Saturday, October 24, 2015

Never take life for granted for you never know what will be around the next corner in life.


Hello... this I guess will be my first attempt to actually create a blog...hmmm. I am at a loss as to what to write about. What would I want to say to others that I don't mind being viewed for others to see and know about me.


     I was born as a identical twin, we were born on November 8, 1958. My other half died on Dec. 24, 1958.  Sooo.... I didn't get to grow up with her but I felt like she was and is with me every day of my life. I have heard various stories on how she died and really don't know the truth on how she died except that she did but I do know how it affected my mom and how I reminded my mom daily and constantly of my other half. Mom had issues with me since day one of my birth and did till her last breath, sadly. My older sister by a year, 1 month and 3 days older than me lived daily wondering if I was going to be alive by the time my mom was done rampaging. She daily tried to protect me at home and at school ....she was my protector in my life....though she feels like she was never successful in protecting her lil' sis.




    When I was twenty-two I was raped and had a son as a result of it...I chose to keep him and not get an abortion or adopt him out. For me I couldn't live knowing I had a child out in this world and not knowing how he was or if he was happy and safe. So I was a single mom all of his life. My son was born with a soft cleft palate and had to have numerous surgeries to correct his birth defect.



     I didn't have any support from family to help get through those times. I saw my parents maybe once or twice a year at that time...depending on if my mom was speaking to me. On those visits it was very stressful and I always kind of went into a panic and dreaded the visit. I always walked on eggshells with my mom and never knew when she was going to explode or become another person. My dad was supportive of me but was never really able to step up to the plate in protecting me but I sometimes think he really was unaware of how often the abuse was going on. I know he knew of some but he was mostly gone to work or on business training trips and when he was home he was always working on something around the property or gardening or something.

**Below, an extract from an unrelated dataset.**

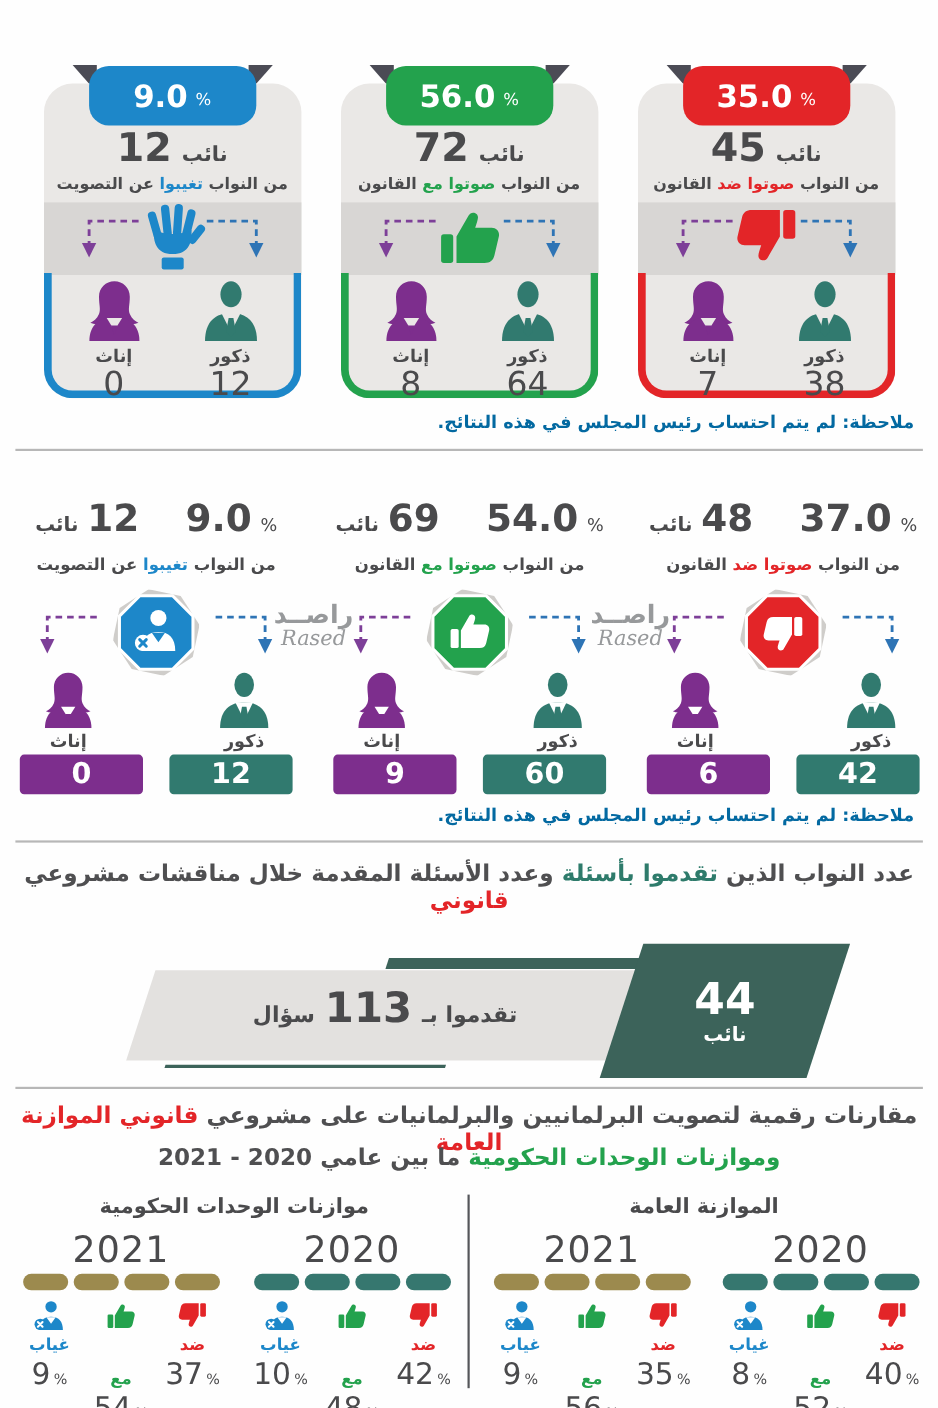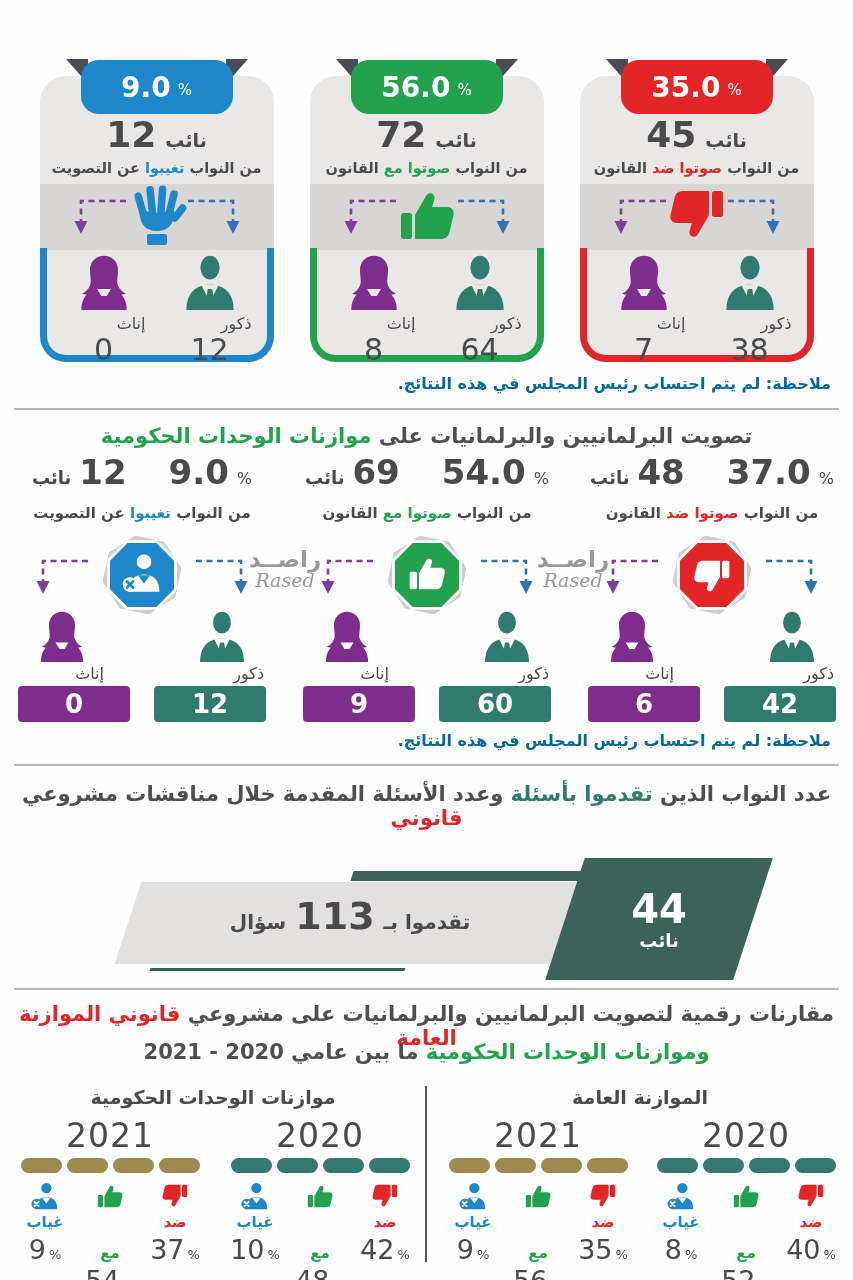"إناث" .glabel { font-weight: normal -> bold; text-align: right -> center }
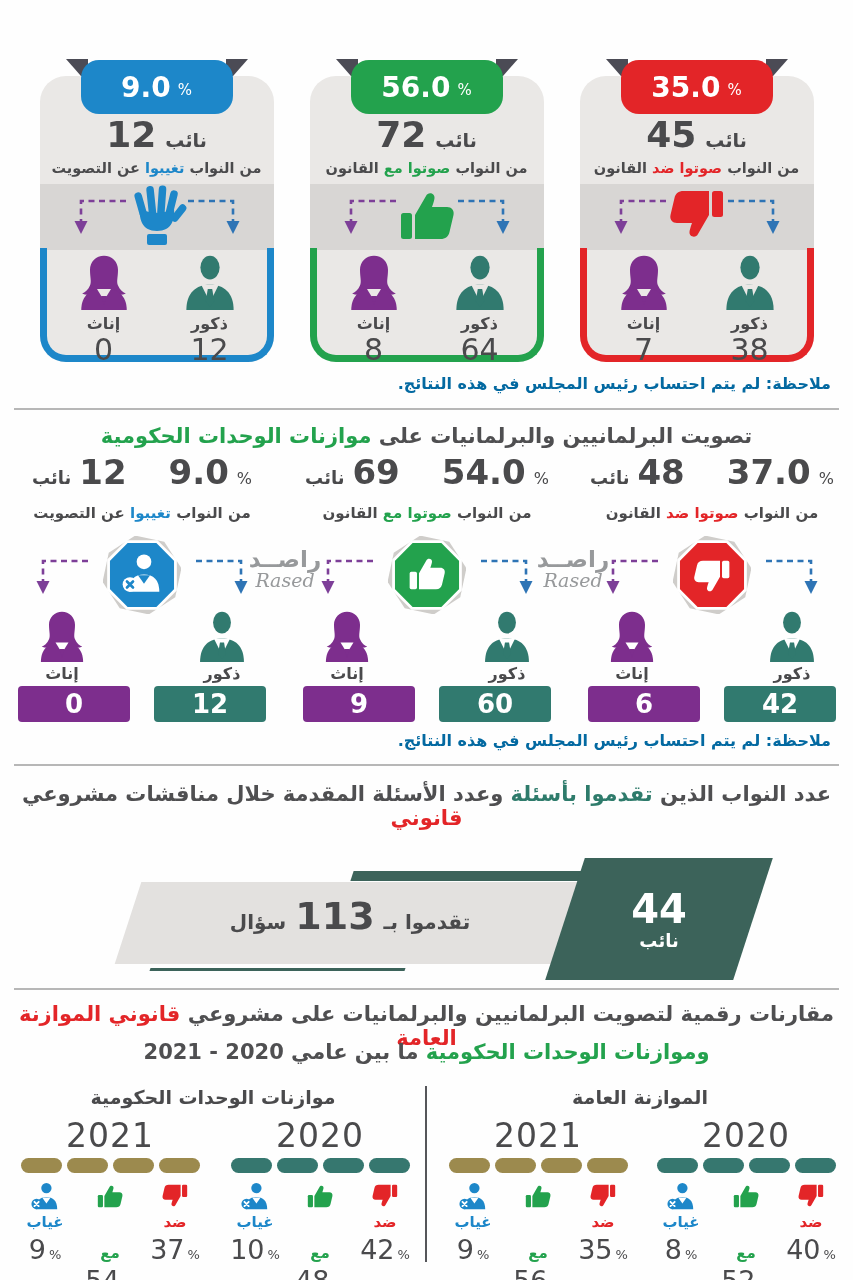"تصويت البرلمانيين والبرلمانيات على" div.s2-title { html: <div> <span>تصويت البرلمانيين والبرلمانيات على</span> <span>موازنات الوحدات الحكومية</span> </div> -> none }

I loved my dad and idolized him but as I got older I realized he wasn't really there for me and I started getting angry and asking myself why wasn't he able to help me with mom....I guess as we get older we come to an understanding that our parents are just people and fallible. They come with their own baggage even when they become parents and have their own demons to deal with from their childhoods. They aren't perfect....and though I went through hell, my mom did love me as twisted as that sounds. She was a tortured lost soul; inside somewhere was a beautiful soul.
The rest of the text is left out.